Now, we can choose the $w_i$ for each outcome in such a way that $\pi_i = E[q_i]$, making $q$ unbiased unlike the deterministic approximation discussed earlier. Let $s_i = P(i \in S)$ and $r_i = 1 - s_i$. \(\begin{align*} \pi_i &= E[1_{i \in S}(\pi_i + \frac{1}{b}\sum_j 1_{j \notin S} P_j)] \\ &= s_i(\pi_i + \frac{1}{b}\sum_j \pi_j (1 - s_j)) \\ b(1-s_i)\pi_i &= \sum_j \pi_j (1 - s_j) \\ (b - 1)r_i \pi_i &= \sum_{j \neq i} \pi_j r_i \end{align*}\) This holds for all $i$ simultaneously, so letting $P$ be the matrix with $\pi$ along its diagonal and $1$ be the all ones matrix, we can write the above equation in vectorized form as \(\begin{align*} (b-1)Pr &= (1-I)Pr \\ ((b-1)I - 1 + I)Pr &= 0 \\ (bI - 1)Pr &= 0 \\ \end{align*}\) We can see that if we find an eigenvector of $(bI - 1)P$ with eigenvalue zero, the entries will indicate the probability mass functions of our our non-central hypergeometric distributions at zero.
However, as $(bI - 1)$ is nonsingular for nonzero $b$, no such eigenvalue exists! This means this whole approach is actually impossible. We can’t randomly choose a support and then optimally pick the weights if we want the result to be unbiased. We can either choose optimal weights, or we can have an unbiased approximation. Having both at the same time is fundamentally impossible.
Quasi Monte Carlo Approximation
If we’d prefer to have unbiased-ness to optimal weights, there are other finite particle approximation strategies we could use besides standard Monte Carlo. One simple approach is to use randomized lattice Quasi Monte Carlo. The basic idea goes like this:
- Let $u_i = i/b$ for $b$ different particles.
- Choose a random number $s$ between 0 and 1 and add it to all the $u_i$ mod 1. These are unbiased, evenly dispersed samples from a uniform distribution.
- Now apply the inverse CDF $\Phi$ of $\pi$ to each of these samples. Here, we’re assuming an ordering among the possible outcomes; if $\Phi(0.3) = 3$, for example, that would mean that 30% of $\pi$’s probability mass is for outcomes below 3. This is known as inverse transform sampling, and guarantees we’ll get unbiased samples from $\pi$! We’ll set all the weights to be $1/b$, just as in the standard Monte Carlo case.

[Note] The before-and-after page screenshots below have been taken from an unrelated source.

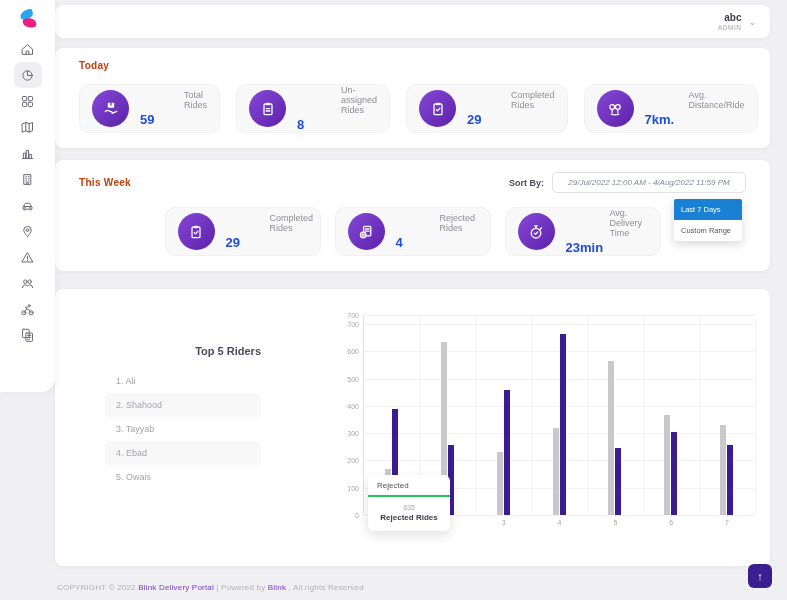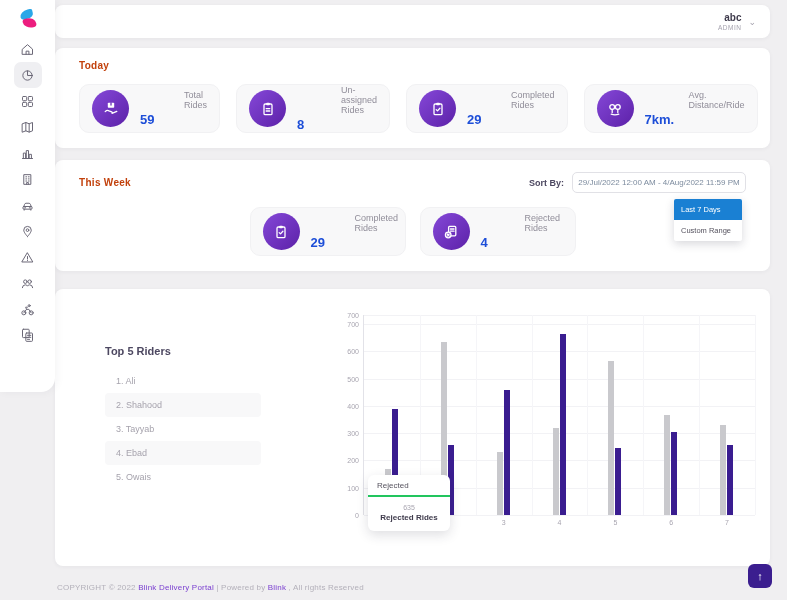--- a/index.html
+++ b/index.html
@@ -46,32 +46,32 @@
     background:linear-gradient(135deg,#8548d8,#5c21a8);
     display:flex; align-items:center; justify-content:center; }
   .stat-icon svg { stroke:#fff; fill:none; stroke-width:1.3; stroke-linecap:round; stroke-linejoin:round; }
   .stat-label { font-size:9px; color:#908d99;margin-left:44px; }
   .stat-value { font-size:13px; font-weight:bold; color:#1d4ed8; margin-top:2px; }
   
   .week-card { margin-top:12px; position:relative; }
   .week-head { display:flex; justify-content:space-between; align-items:center; }
   .sort-wrap { display:flex; align-items:center; gap:8px; }
   .sort-label { font-size:9px; font-weight:bold; color:#4d4861; }
-  .date-input { width:174px; height:21px; border:1px solid #e1e1e6; border-radius:5px;
+  .date-input { width:194px; height:21px; border:1px solid #e1e1e6; border-radius:5px;
     background:#fff; font-size:8px; color:#7c8b9e; display:flex; align-items:center;
-    justify-content:center; cursor:pointer; }
+    justify-content:center; cursor:pointer;font-style:italic; }
   .week-cards { display:flex; justify-content:center; gap:14px; margin-top:14px; }
   .dropdown { position:absolute; right:28px; top:39px; width:68px; background:#fff;
     border-radius:2px; box-shadow:0 3px 10px rgba(40,40,60,.18); z-index:12; overflow:hidden; }
   .dd-item { font-size:7.5px; padding:6px 7px; color:#55525e; cursor:pointer; }
   .dd-item.selected { background:#1a80d3; color:#fff; }
   
   .chart-card { margin-top:18px; height:277px; position:relative; }
   .riders { position:absolute; left:50px; top:56px; width:156px; }
-  .riders-title { text-align:left; font-size:11px; font-weight:bold; color:#4d4861; margin-bottom:12px; }
+  .riders-title { text-align:right; font-size:11px; font-weight:bold; color:#4d4861; margin-bottom:12px; }
   .rider-row { font-size:9px; color:#a6a3ad; padding:7px 11px; border-radius:4px; }
   .rider-row:nth-child(odd) { background:#f8f8f9; }
   .plot { position:absolute; left:308px; top:26px; width:392px; height:200px;
     border-left:1px solid #e2e2e8; }
   .hgl { position:absolute; left:0; right:0; height:1px; background:#f2f2f5; }
   .vgl { position:absolute; top:0; bottom:0; width:1px; background:#f5f5f8; }
   .ylab { position:absolute; right:100%; margin-right:5px; font-size:7px; color:#a8a5b0;
     transform:translateY(-50%); white-space:nowrap; }
   .xlab { position:absolute; top:204px; font-size:7px; color:#a8a5b0; transform:translateX(-50%); }
   .bar { position:absolute; bottom:0; width:6px; }
@@ -282,20 +282,33 @@
           <svg width="18" height="18" viewBox="0 0 18 18">
               <rect x="6.6" y="3.4" width="7.2" height="9.4" rx="1"></rect>
               <path d="M8.4 6 H12 M8.4 8.2 H12"></path>
               <circle cx="6.2" cy="12" r="2.8" fill="#7b3fc9" stroke="#fff"></circle>
               <path d="M5.2 11 l2 2 M7.2 11 l-2 2"></path>
             </svg>
         </span>
         <div>
           <div class="stat-label">Rejected Rides</div>
           <div class="stat-value">4</div>
+        </div>
+      </div>
+      <div class="stat-card fixed">
+        <span class="stat-icon">
+          <svg width="18" height="18" viewBox="0 0 18 18">
+              <circle cx="9" cy="10.2" r="4.8"></circle>
+              <path d="M7.6 2.8 H10.4 M9 2.8 V5.2 M13.2 6 l1.3-1.3"></path>
+              <path d="M7.3 10.2 l1.2 1.2 2.2-2.4"></path>
+            </svg>
+        </span>
+        <div>
+          <div class="stat-label">Avg. Delivery Time</div>
+          <div class="stat-value">23min</div>
         </div>
       </div>
     </div>
   </div>
 
   <div class="card chart-card">
     <div class="riders">
       <div class="riders-title">Top 5 Riders</div>
       <div class="rider-row">1. Ali</div>
       <div class="rider-row">2. Shahood</div>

Some connections to think about: when the $\pi$ we’re trying to approximate is a the empirical distribution of particles during a round of sequential Monte Carlo, this approximation is known as systematic resampling. If, as is often the case in probabilistic programming, we’re not trying to sample from a single categorical distribution $\pi$, but rather a sequence of dependent distributions $\pi^1, \pi^2, \dotsc$, we can sample our uniform grid in the unit hypercube rather than along the unit interval and apply the inverse CDF of $\pi^i$ to the $i$th coordinates. In multiple dimensions, however, a uniform grid might not be the best idea. If we try to pick the lattice structure in a way that minimizes MMD between $q$ and $\pi$, the best choice of lattice will depend on the class of functions $\mathcal{H}$ we’re considering for the MMD. For example, one common RKHS for multidimensional spaces has a kernel that is just the product of the kernels for each dimension. If the kernel for one of the dimensions has a lower bandwidth, it will make sense to pack our grid points more tightly in this dimension.